* **ASSIGNED TASK**
From the line containing "color: #0f172a ->" to the last line of the records below, transcribe everything exactly, pictures excluded.

* **RECORDS SUPPLIED**
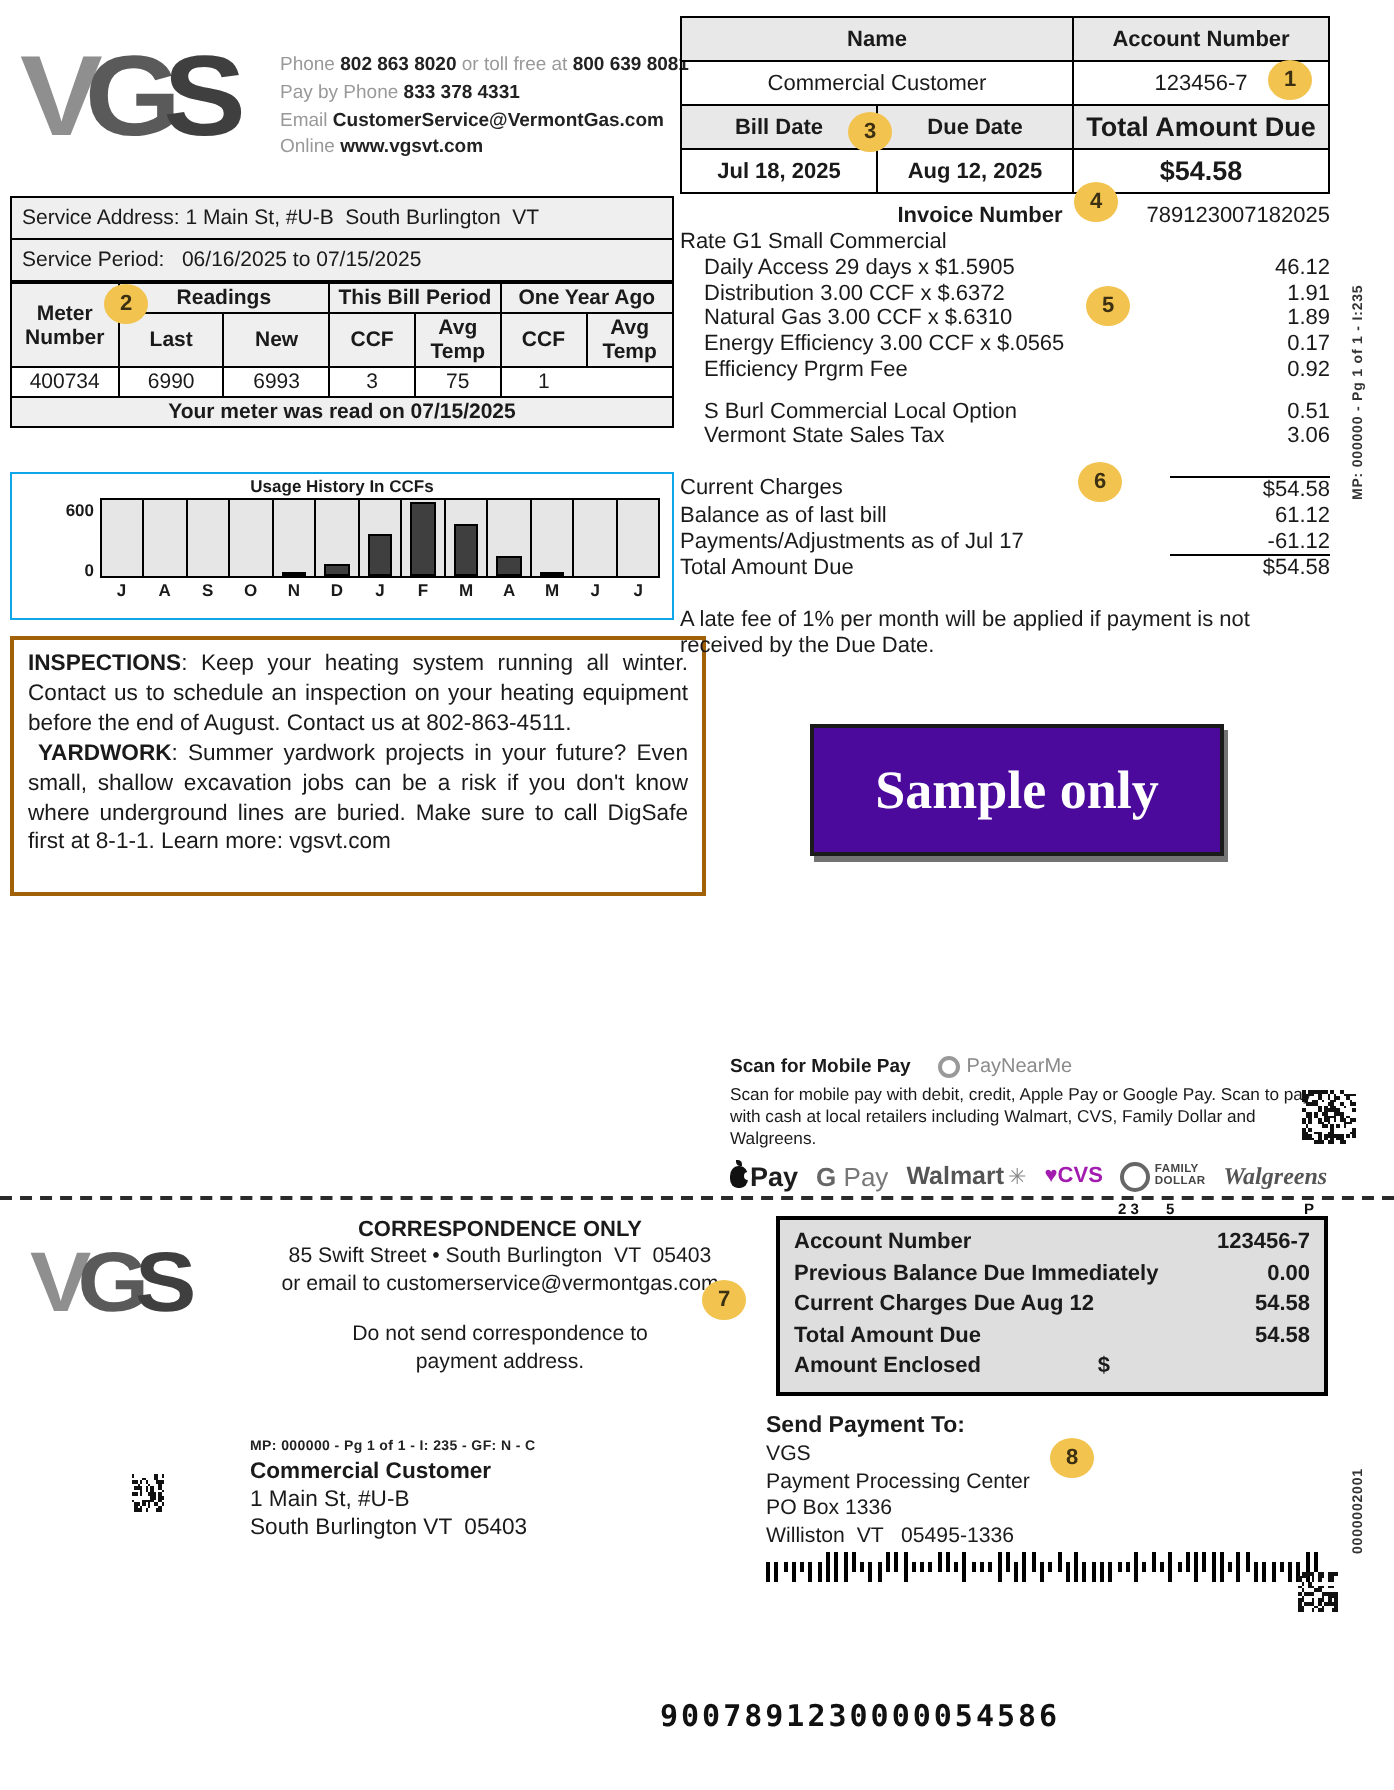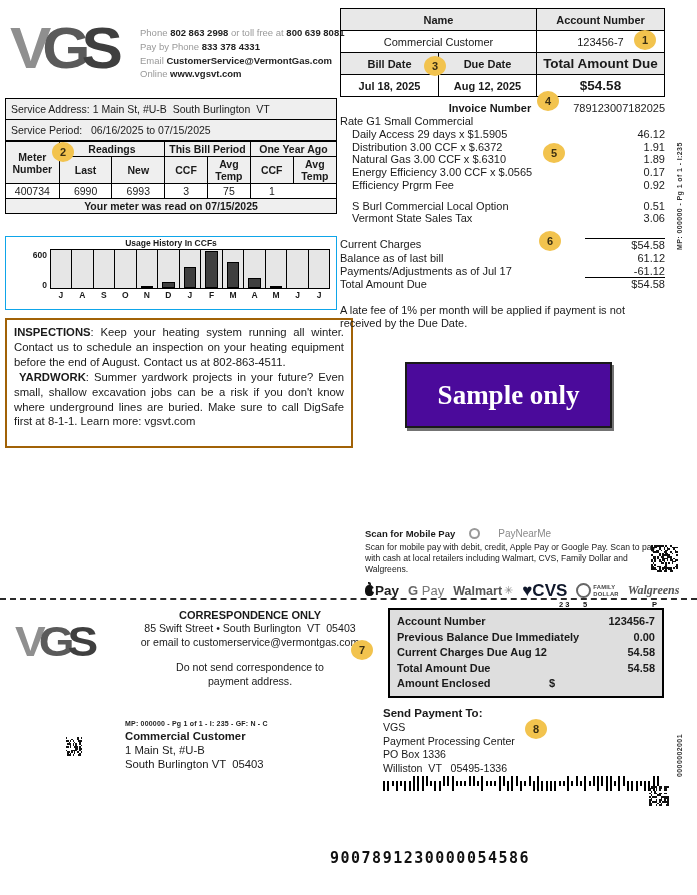"802 863 2998" b { text: 2998 -> 8020 }
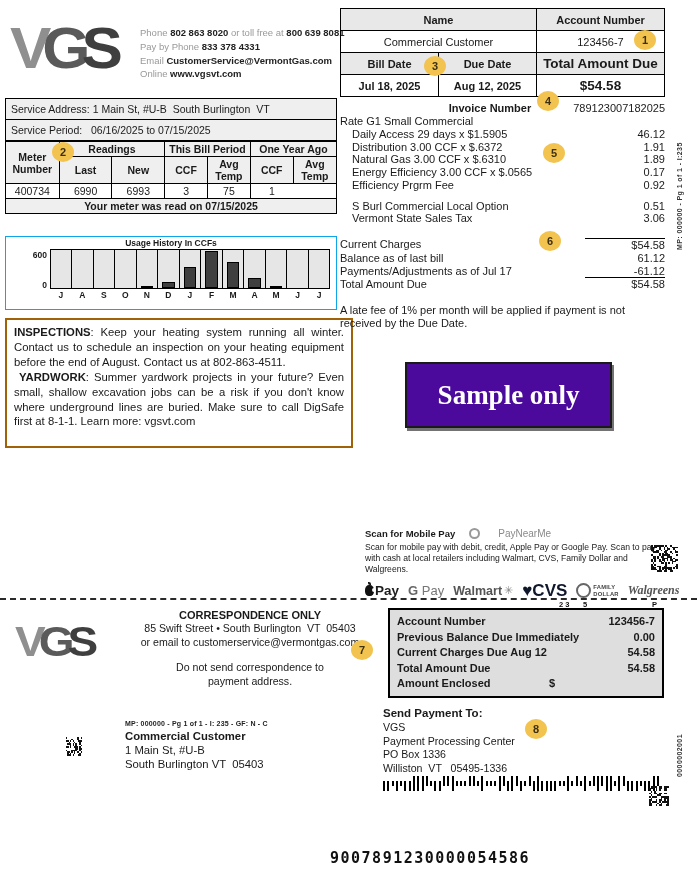"PayNearMe" .pnm { gap: 18px -> 3px }
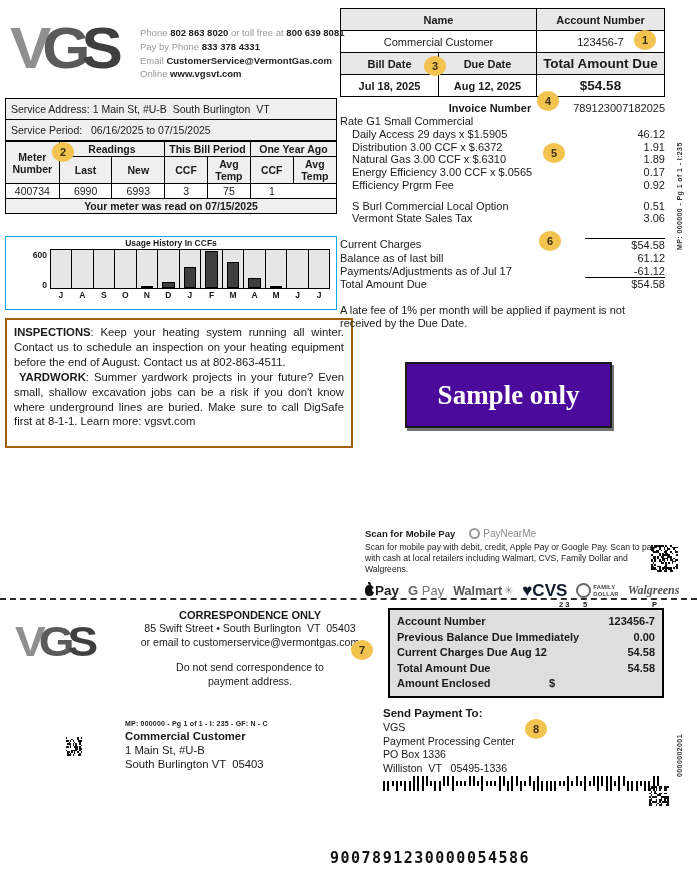"♥CVS" .lg-cvs { color: #0f172a -> #a21caf; font-size: 17px -> 11px }
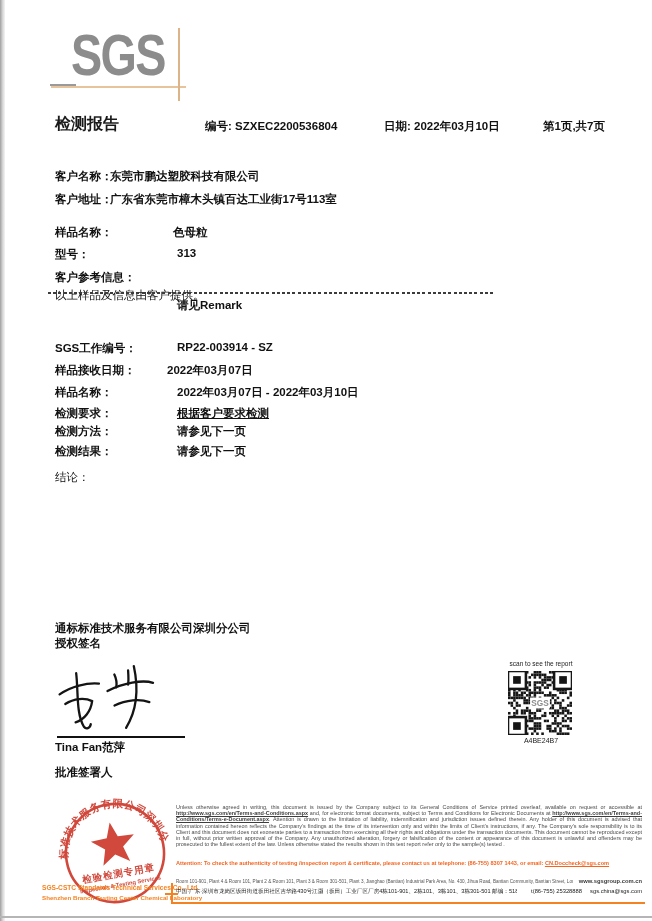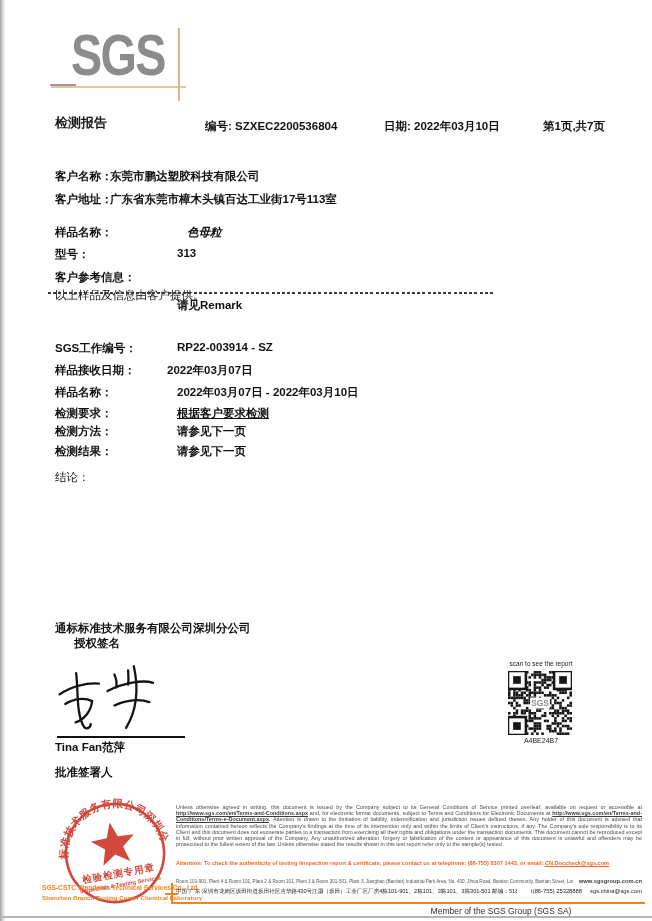"检测报告" .title { font-size: 13px -> 16px }
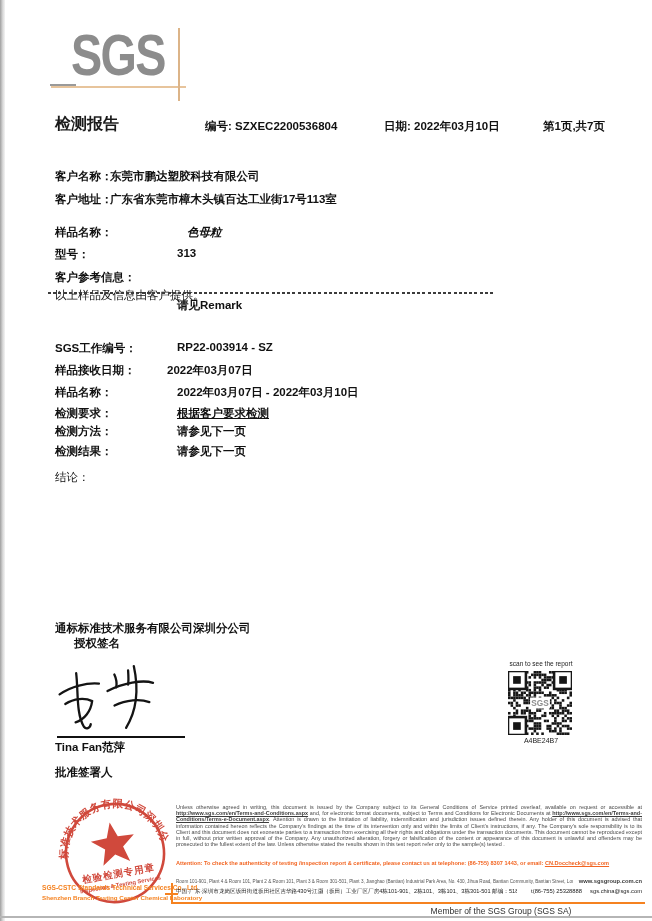"色母粒" span.val { font-style: italic -> none; left: 132px -> 118px }
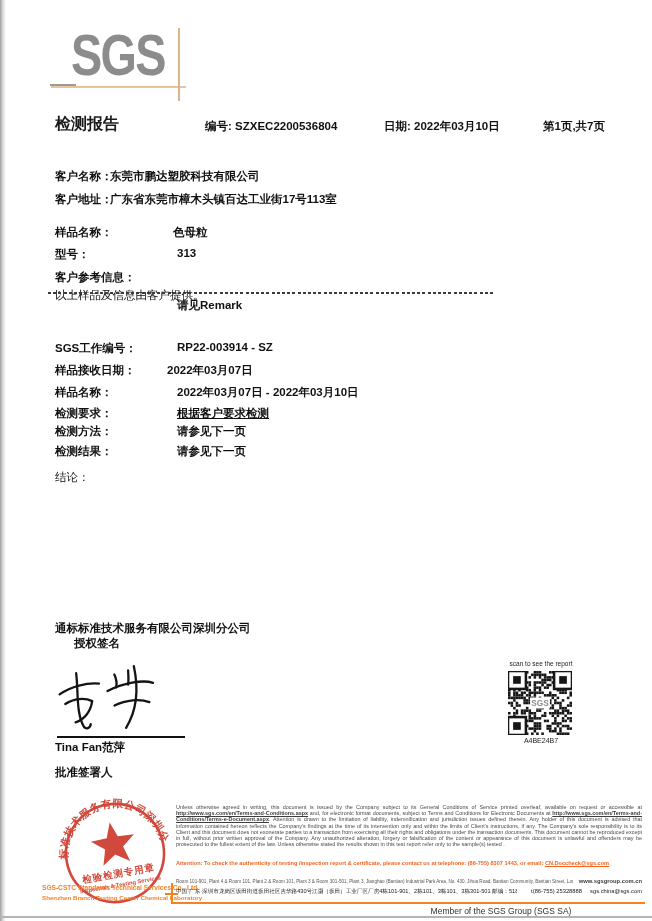"授权签名" .sig-auth { margin-left: 19px -> none }
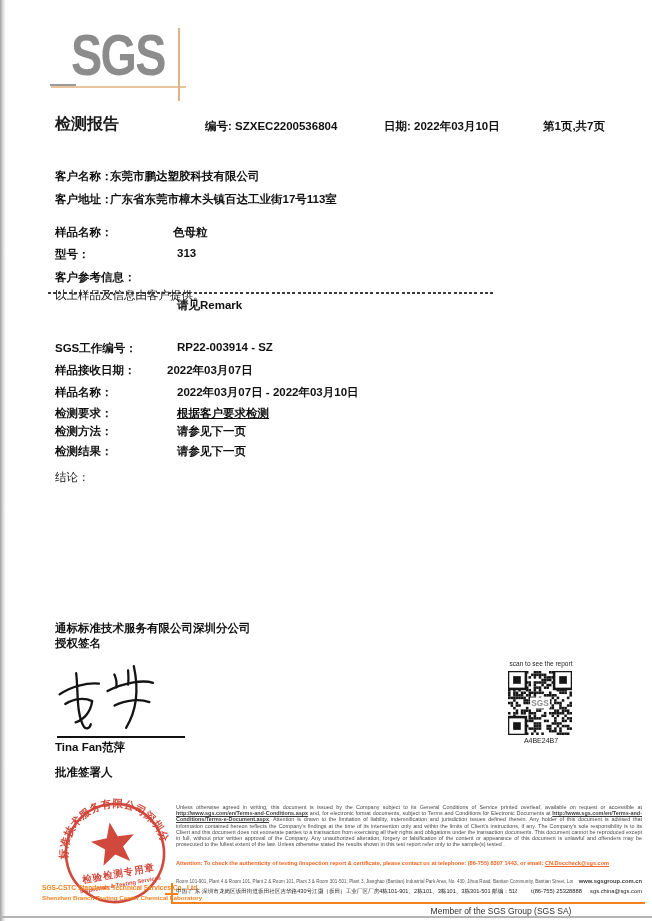"Member of the SGS Group" div.abs { html: <div>Member of the SGS Group (SGS SA)</div> -> none }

* **YOUR RESPONSE**
"♥CVS" .lg-cvs { color: #0f172a -> #a21caf; font-size: 17px -> 11px }
"检测报告" .title { font-size: 13px -> 16px }
"色母粒" span.val { font-style: italic -> none; left: 132px -> 118px }
"授权签名" .sig-auth { margin-left: 19px -> none }
"Member of the SGS Group" div.abs { html: <div>Member of the SGS Group (SGS SA)</div> -> none }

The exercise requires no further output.